Don Cornelius (September 27, 1936 – February 1, 2012)
As a child of the 70’s, I grew up watching two shows. “Soul Train” & “American Bandstand” were the two staples in my weekend TV diet. I loved the interviews that Don Cornelius conducted in that beautiful,baritone voice of his. I was in total awe of this elegant, sophisticated man. Sure, the acts & dancers were absolutely terrific but he was one of the main reasons why folks tuned in every weekend to “Soul Train”. He was a soulful being who seemed to embody the very essence of soul.Folks like Don Cornelius & Billy Dee Williams made it that much cooler to be black. Don Cornelius will remain an American cultural icon. Or,as some have said, an “American treasure.”
Here’s more on this self-made American icon from The Associated Press:
“Soul Train” aired nationally from 1971 to 2006. Asked why it endured, he told The New York Times in 1995: “There is an inner craving among us all, within us all, for television that we can personally connect to.” He stepped down as host in 1993, and sold it to MadVision Entertainment in 2008.
“Don Cornelius was a pioneer & a trailblazer,” Earvin “Magic” Johnson wrote on Twitter. “He was the first African-American to create, produce, host & more importantly OWN his own show.”
Though “Soul Train” became one of the longest-running syndicated shows in TV history, its power began to wane in the 1980s and ’90s as American pop culture began folding in black culture instead of keeping it segregated.
By that time, there were more options for black artists to appear on mainstream shows. And on shows like “American Bandstand,” blacks could be seen dancing along with whites.
But even when Michael Jackson became the King of Pop, there was still a need to highlight the achievements of African-Americans that were still marginalized at mainstream events. So Cornelius created the “Soul Train Awards,” which would become a key honor for musicians. The series also spawned the Soul Train Lady of Soul Awards and the Soul Train Christmas Starfest.
Along the way, however, Cornelius became estranged from a changing music scene that clashed with his relatively conservative taste. But while he suggested violently or sexually explicit gangsta rap should be labeled “X-rated,” Cornelius said the focus should be on eliminating poverty and violence from low-income black communities.
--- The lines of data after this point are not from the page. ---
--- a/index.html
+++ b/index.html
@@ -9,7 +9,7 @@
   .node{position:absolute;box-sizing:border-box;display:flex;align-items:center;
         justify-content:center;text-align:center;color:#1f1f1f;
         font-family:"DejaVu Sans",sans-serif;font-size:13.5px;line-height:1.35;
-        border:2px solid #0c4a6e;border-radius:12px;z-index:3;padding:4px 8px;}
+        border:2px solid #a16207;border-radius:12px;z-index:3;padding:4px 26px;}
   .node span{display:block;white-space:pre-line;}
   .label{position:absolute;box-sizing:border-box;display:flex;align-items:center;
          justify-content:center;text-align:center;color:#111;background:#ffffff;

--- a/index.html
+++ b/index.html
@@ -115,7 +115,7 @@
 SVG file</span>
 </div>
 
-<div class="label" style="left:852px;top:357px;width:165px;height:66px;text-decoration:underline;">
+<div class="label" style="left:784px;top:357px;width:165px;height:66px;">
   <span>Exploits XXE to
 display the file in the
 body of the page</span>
DJ Scratch, the DJ from the rap act EPMD, tweeted on Wednesday that Cornelius “100% didn’t like Hip Hop. But he realized that it was what the youth wanted. So again, I thank you Don.”
Cornelius’ world grew dark in recent years as he faced fallout from a divorce and other pressures. In 2009, he was sentenced to three years’ probation after pleading no contest to misdemeanor spousal battery and, in his divorce case that year, he also mentioned having significant health problems.
He has two children, Anthony and Raymond, with his first wife, Delores Harrison.
Cornelius, who was inducted into the Broadcasting and Cable Hall of Fame in 1995 and has a star on the Hollywood Walk of Fame, said in 2006 he remained grateful to the musicians who made “Soul Train” the destination for the best and latest in black music.